There wasn’t enough insight yet for definitive answers. Lily’s psyche was still forming and it was hard to get specific about the severity of her feelings. But this much was plain: when we got to the bus stop just as the bus started pulling away; when I couldn’t read on the throne for five minutes without someone tapping on the door and calling, repeatedly, for me; when I’d finally put on and secured her sneakers and she let out a pained cry and I saw they were on the wrong feet; when I entered that space where I looked at her and the only thing I could think to do was wipe her mouth, take whatever thing out of her grip, ask her to put that away; when I hadn’t bathed her for a few days and then sprayed her hair with de-tangler and she grabbed the brush right out of my hands and insisted she could do her own hair; when we reached a massive knot that I could not get the comb through and her screams outpaced anything I’d anticipated; when I muttered, “Mother fuck”; when she kept bawling; when I felt she was sort of milking it and I stopped with the comb and stared out at the ether and could not help myself and said, “Oh, just fuck me”; when I saw her eyes twitch, saw this little wisp of a child slumping, buckling, and once again, too late, realized that I was the instigator? That shit had to stop. I had to do better.

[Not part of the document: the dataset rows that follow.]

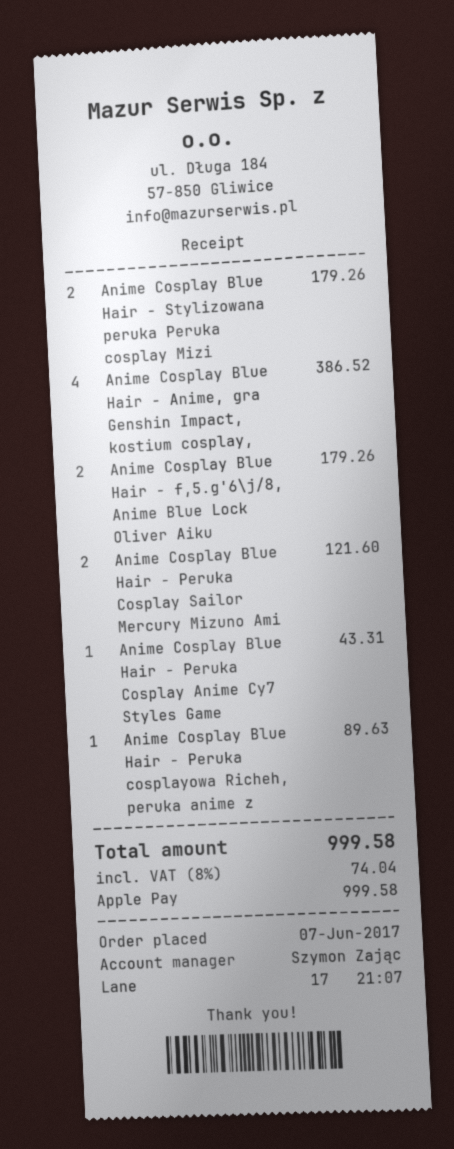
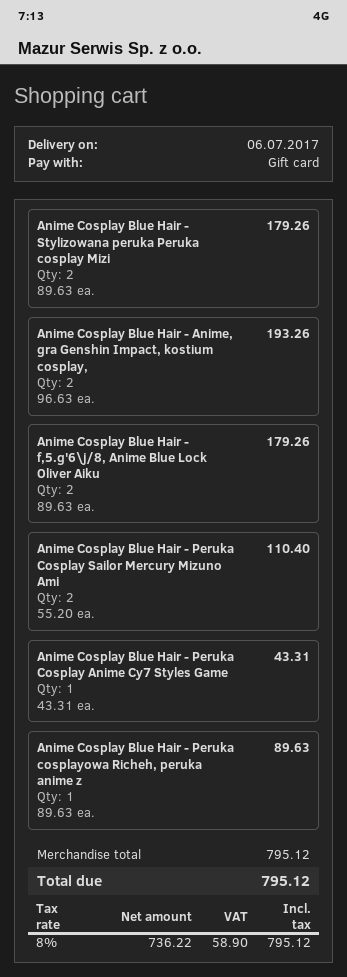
payment method: Apple Pay -> gift card
Anime Cosplay Blue Hair - Anime, gra Genshin Impact, kostium cosplay,: 4 for 386.52 -> 2 for 193.26
Anime Cosplay Blue Hair - Peruka Cosplay Sailor Mercury Mizuno Ami: 2 for 121.60 -> 2 for 110.40
tax: 8% = 74.04 -> 8% = 58.90
total: 999.58 -> 795.12

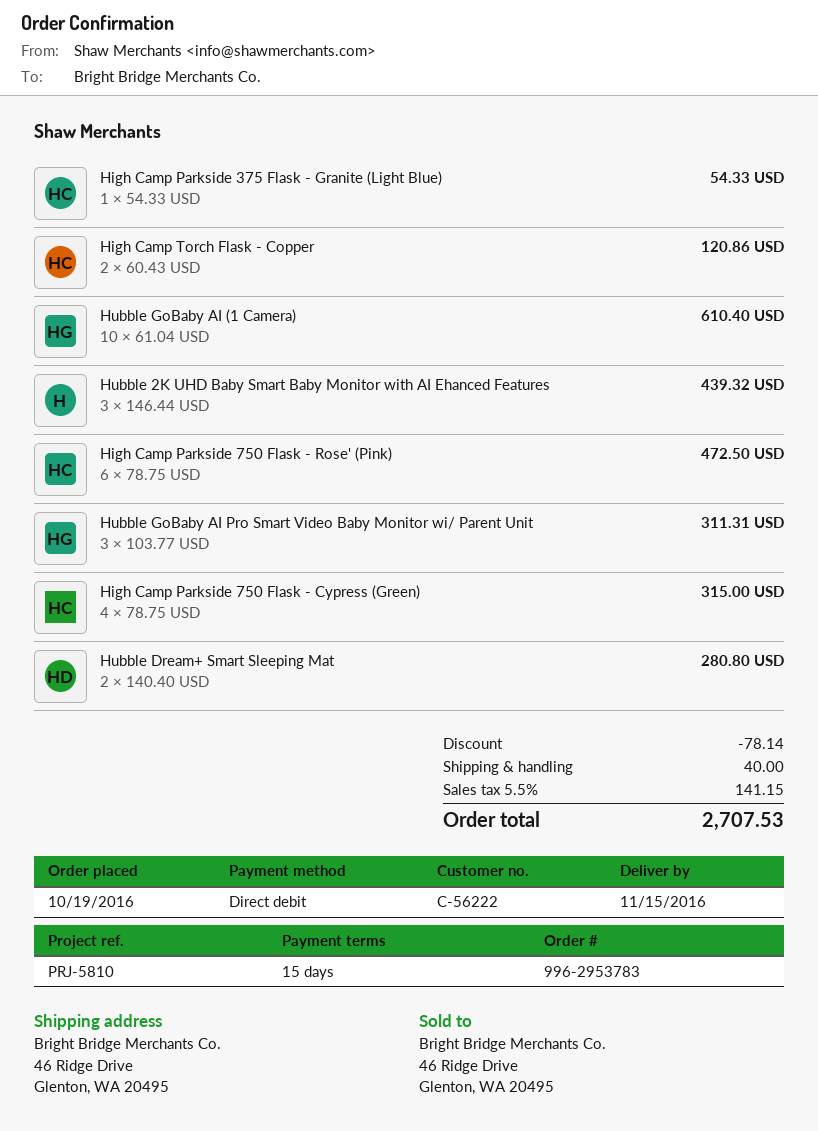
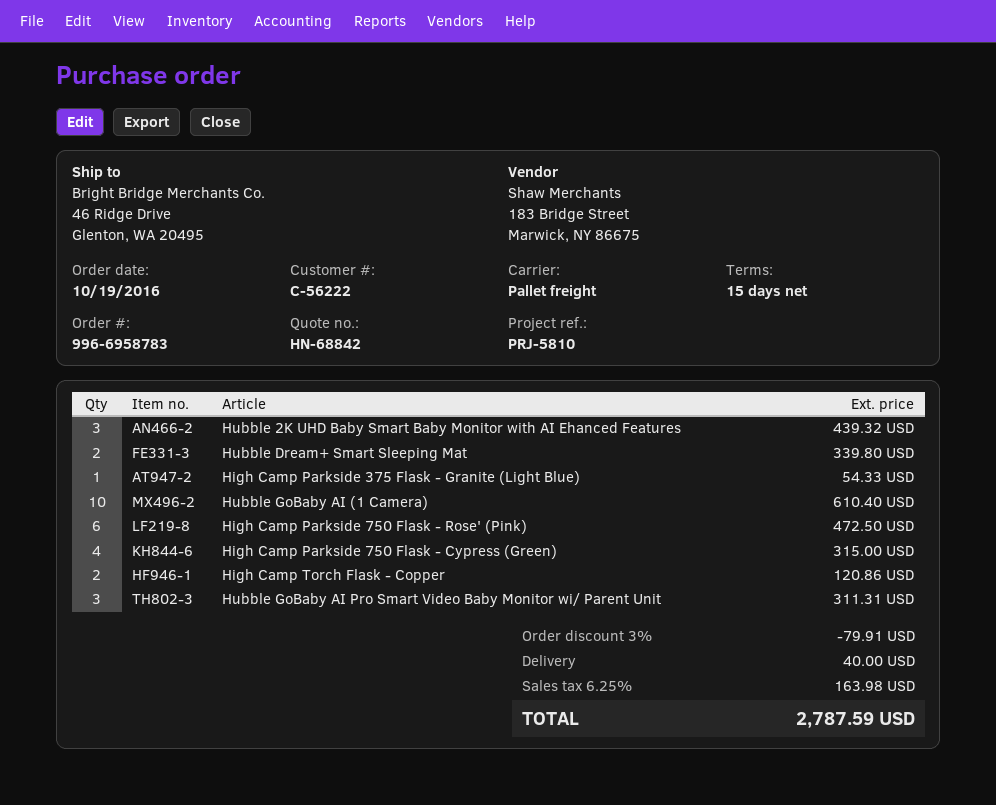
order number: 996-2953783 -> 996-6958783
Hubble Dream+ Smart Sleeping Mat: 2 for 280.80 -> 2 for 339.80
discount: 78.14 -> 79.91
tax: 5.5% = 141.15 -> 6.25% = 163.98
total: 2707.53 -> 2787.59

I look back on all this—again, from a safe distance of ten years later—and I see that I was too inside our daily grind to have any perspective, specifically with regards to my grief and how it might have been affecting our daily lives. I sure wasn’t thinking big picture, for instance, about the lineage of mental instability on both sides of my family history, how that might have been affecting my ability to handle fatherhood and widowhood. Nor was I considering the cornucopia of lingering and unresolved issues from my early years, let alone how they might have resulted in a damaged inner child who was, himself, nowhere near ready to care for an actual real-world little girl.
I similarly was not thinking about how formative and destructive my negative influence could be for Lily. I was not thinking about Lily’s unspoken grief, how it might have been rotting her from the inside. Not about the toxic combination of this laundry list of factors or how potent this toxicity might have been.